Fortbildung 2017 - Seminare

O10717 Praktische Probleme bei der Bebauungsplanung
Zielgruppe

Mitarbeiterinnen und Mitarbeiter der Bau- und Planungsverwaltung, die Bebauungspläne selbst konzipieren und entwerfen; Mitarbeiterinnen und Mitarbeiter, die investoren- oder projektgebundene Planverfahren begleiten oder managen

Vorkenntnisse
Ihr Gewinn

Selbst wenn Sie schon viel Erfahrung haben im Bereich der Bebauungsplanung, haben Sie bestimmt immer wieder mit Konstellationen zu tun, die besonders anspruchsvoll sind und eine Herausforderung darstellen. Dieses Seminar bietet Ihnen die Möglichkeit, eigene planerische Fälle vorzustellen und verfahrenstechnische und inhaltlich-bauleitplanerische Lösungen zu diskutieren und zu entwickeln.

Profitieren Sie von den Erfahrungen und Hinweisen Ihrer Kolleginnen und Kollegen anderer Kommunen und des Dozenten und erörtern Sie gemeinsam von Ihnen mitgebrachte praxisbezogene Fragen, aktuelle Probleme und künftige Herausforderungen.

Unabhängig davon wird der Dozent typische und beispielhafte bauleitplanerische Problematiken zur gemeinsamen Diskussion, Strategieentwicklung und Problemlösung stellen und notwendige Theoriebausteine vermitteln.
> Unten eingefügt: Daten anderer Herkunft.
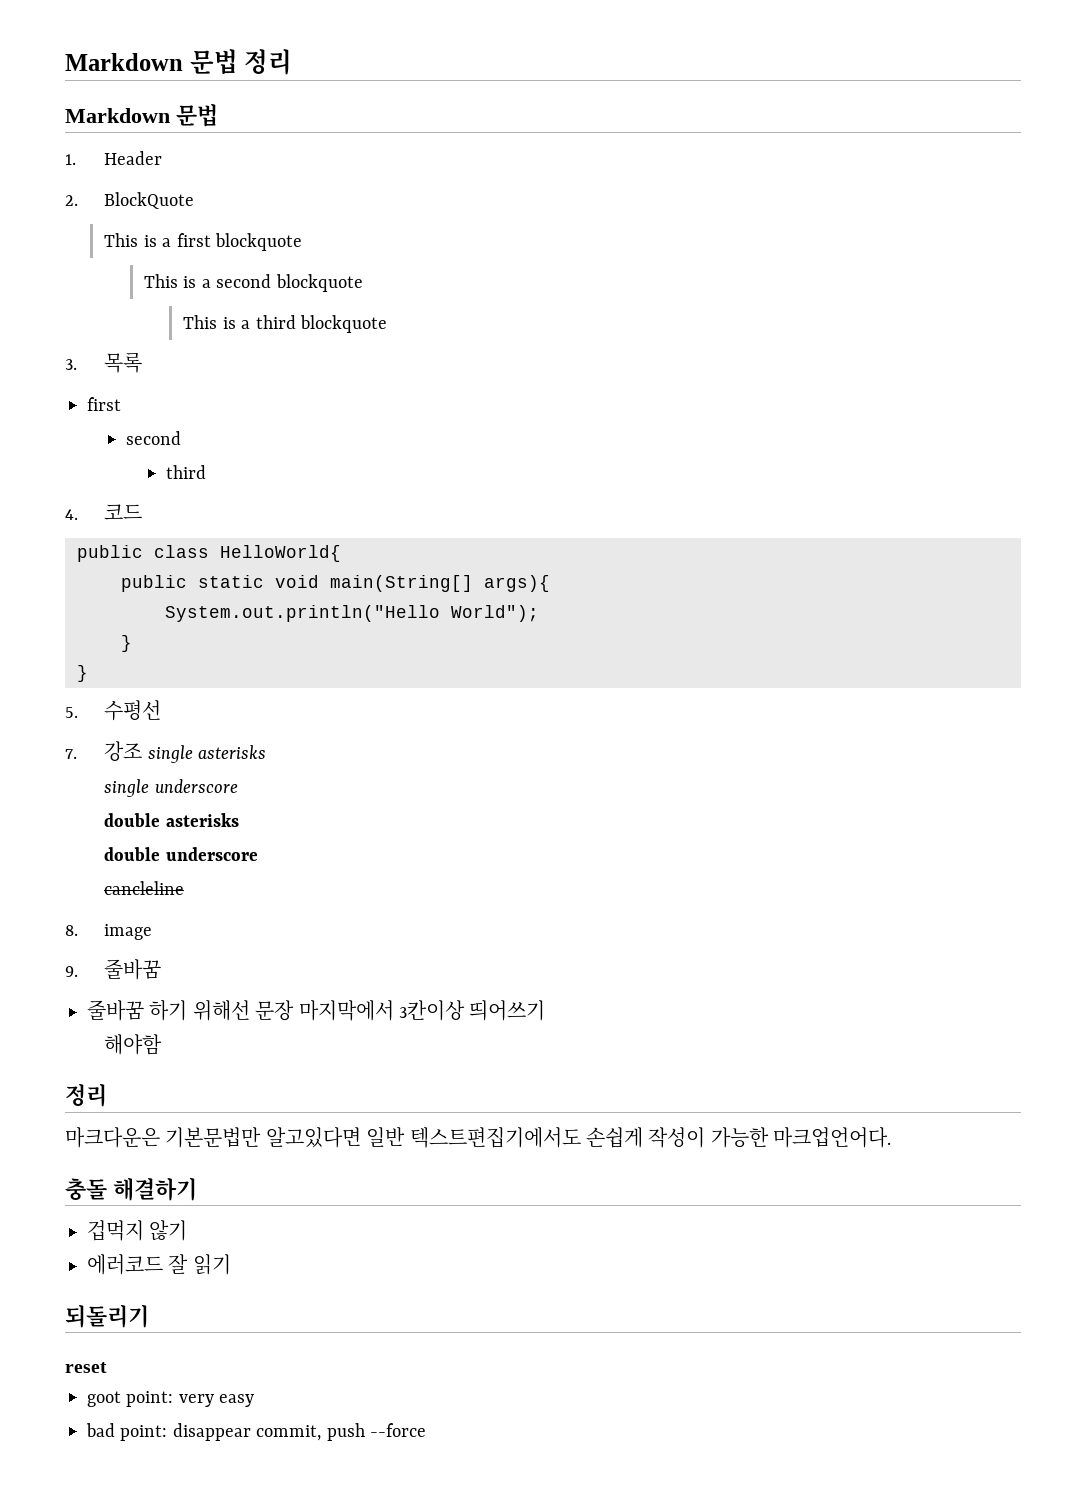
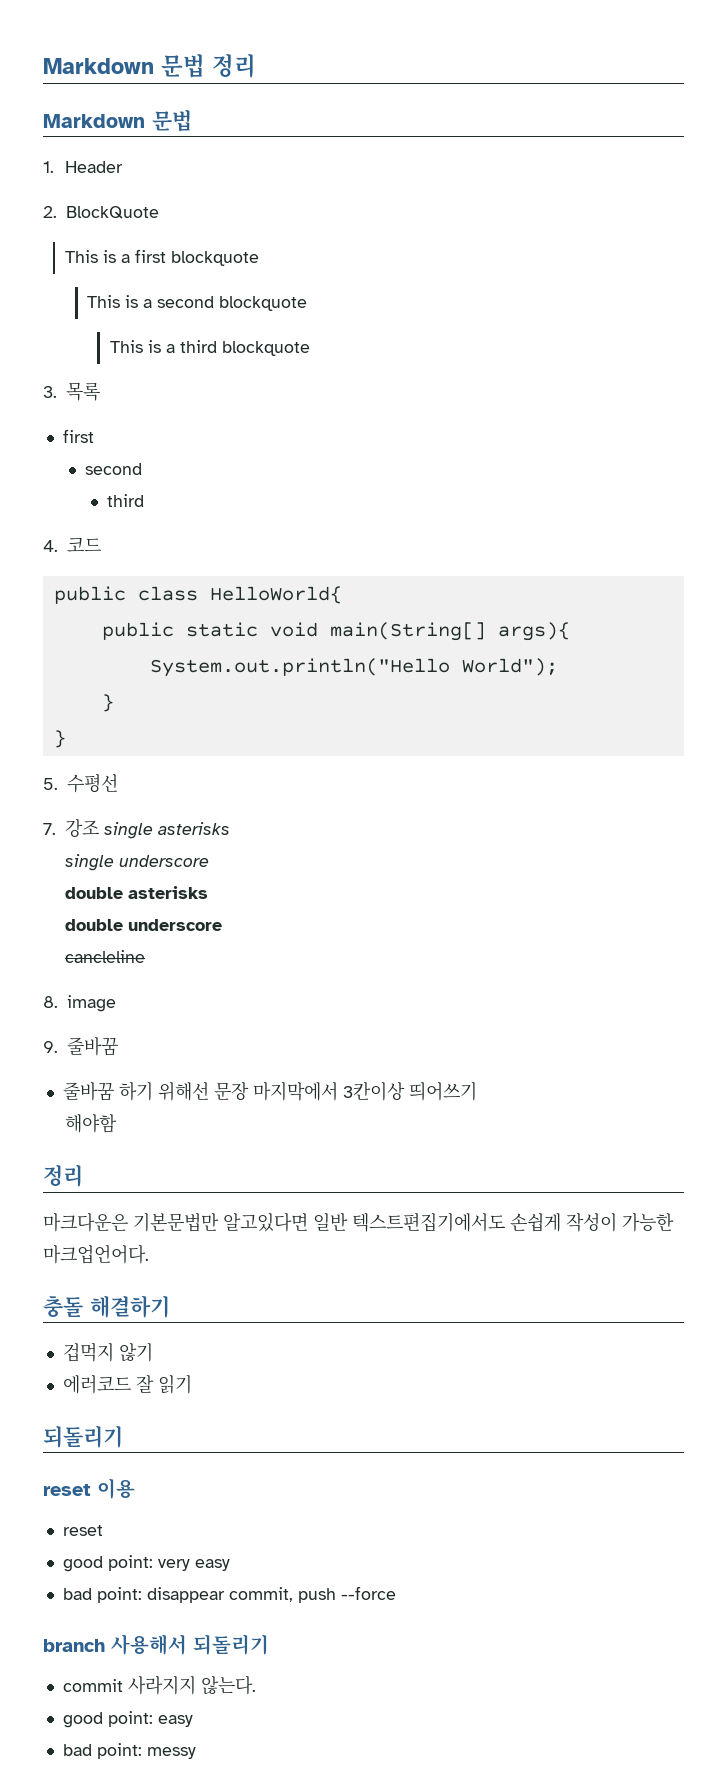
[87,1391,121,1407] // goot -> [97,1478,135,1499] [62,1525,103,1536] [62,1556,103,1572] 이용 // reset // good
(426, 1430) none -> [43,1634,269,1655] [62,1675,256,1695] [62,1711,193,1728] [62,1743,196,1759] // branch 사용해서 되돌리기 // commit 사라지지 않는다. // good point: easy // bad point: messy

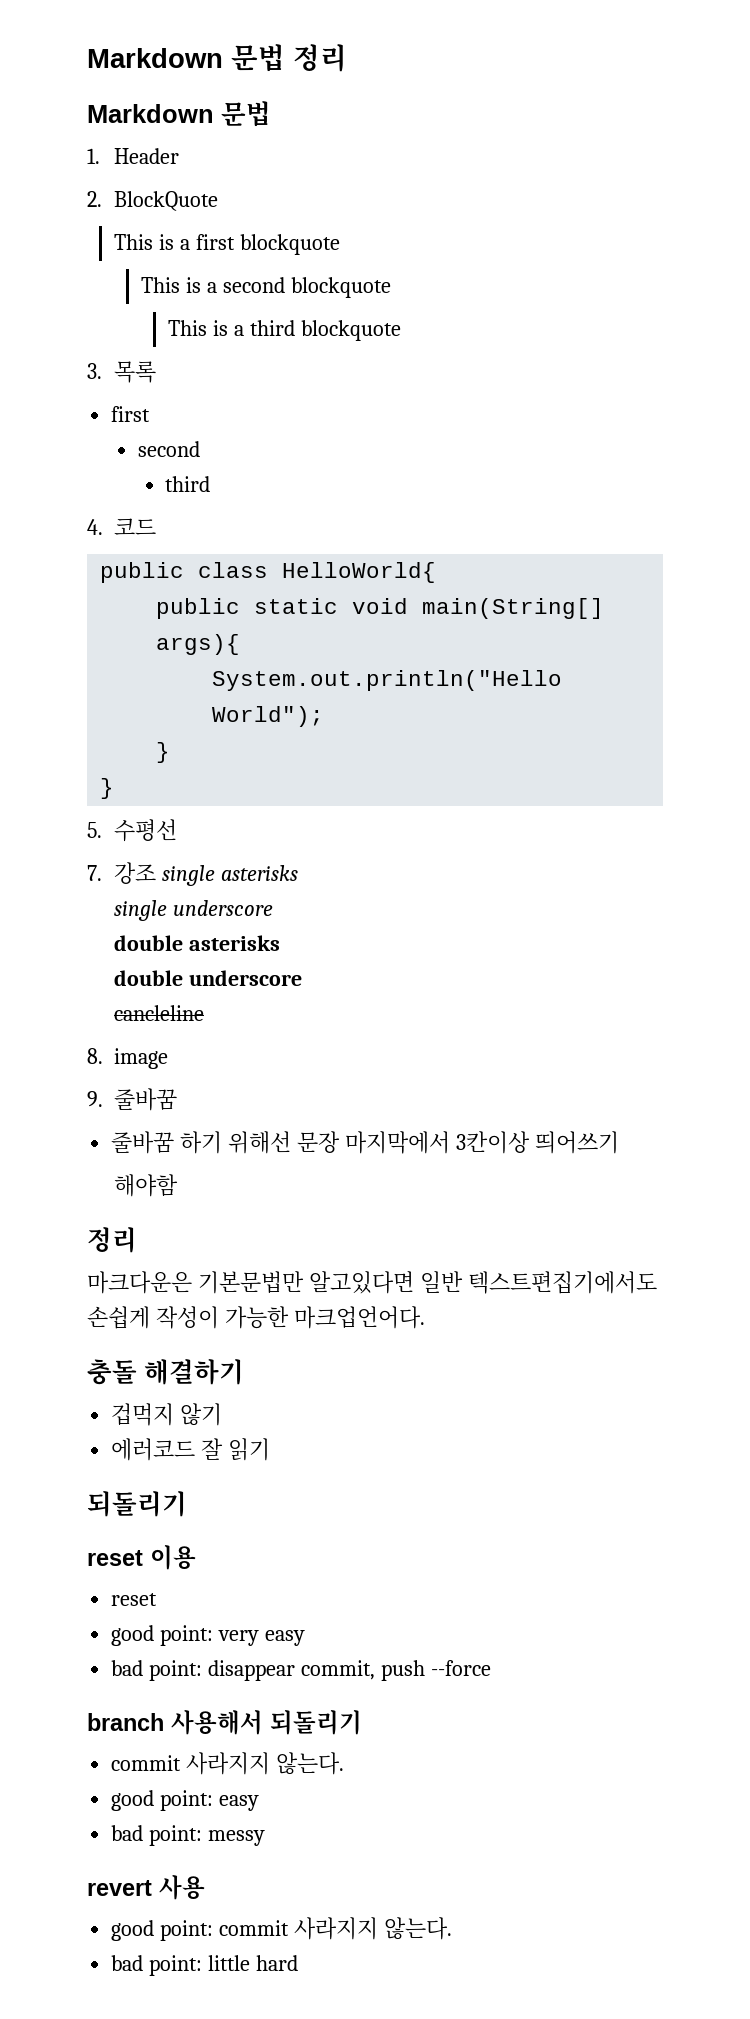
(196, 1753) none -> [87,1875,205,1900] [111,1917,452,1941] [111,1955,299,1976] // revert 사용 // good point: commit 사라지지 않는다. // bad point: little hard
Durch den gemeinsamen Austausch von Praxisaspekten und Strategien rund um das Thema Bebauungsplanung erweitern Sie Ihren Horizont der Planungspraxis. Erkenntnisse zu verschiedenen Herangehensweisen und Problemlösungsstrategien stärken Ihre Kreativität. Ihre Entscheidungssicherheit zu unterschiedlichsten Fragen im komplexen Tätigkeitsfeld der verbindlichen Bauleitplanung wird so „geeicht“ und optimiert.

Inhalte
  • Planungsziele und Verfahren – zu jedem Planfall der richtige Deckel?
    (Regelverfahren/vereinfachtes Verfahren/beschleunigtes Verfahren – Anwendungsvoraussetzungen, Vor- und Nachteile)
  • Planungsziele und Bebauungsplantypologie – freie Auswahl aus dem Baukasten des BauGB?
    (einfach/qualifiziert, Angebots-Plan/projektgebundener Plan/vorhabenbezogener Plan – Einsatzfelder, Stärken und Schwächen)
  • Planungsziele und Regelungsdichte – Qualitätswahrung versus Flexibililisierungwunsch
    (Komplexitätsreduzierung, Festsetzungstechnik, Begründbarkeit)
  • Planungsziele und vertragliche Flankierung – Qualitätswahrung versus Realisierungs- und Kostendruck
    (Chancen und Grenzen öffentlich-rechtlicher Vertragswerke)
  • Planungsziele und Rechtssicherheit – abwägende Begründung!
    (wichtige inhaltliche Anforderungen, Begründungs- und Abwägungsfehler)
  • Planungsziele und Beteiligung – umfassende Diskussion mit der Bürgerschaft und Politik?
    (lokale Planungskultur, Ernsthaftigkeit oder Placebo, formale Aspekte)
  • Planungsziele und Plansicherung – faktische und taktische Aspekte der Bauleitplanung
    (Instrumente, Anwendungsvoraussetzungen, Vor- und Nachteile)

Nicht im Fokus des Seminars stehen formalrechtliche Aspekte des Bebauungsplanverfahrens wie Unterschriftenregelung, Bekanntmachung, Veröffentlichung, Ausfertigung, Einsichtnahme, Fristwahrung.

Bitte mitbringen BauGB, BauNVO
Hinweise Anerkannt von der Architektenkammer NRW und der Ingenieurkammer-Bau NRW. Bringen Sie unbedingt eigene Fälle und Beispiele aus Ihrer Praxis zum Seminar mit - diese werden im Seminar besprochen!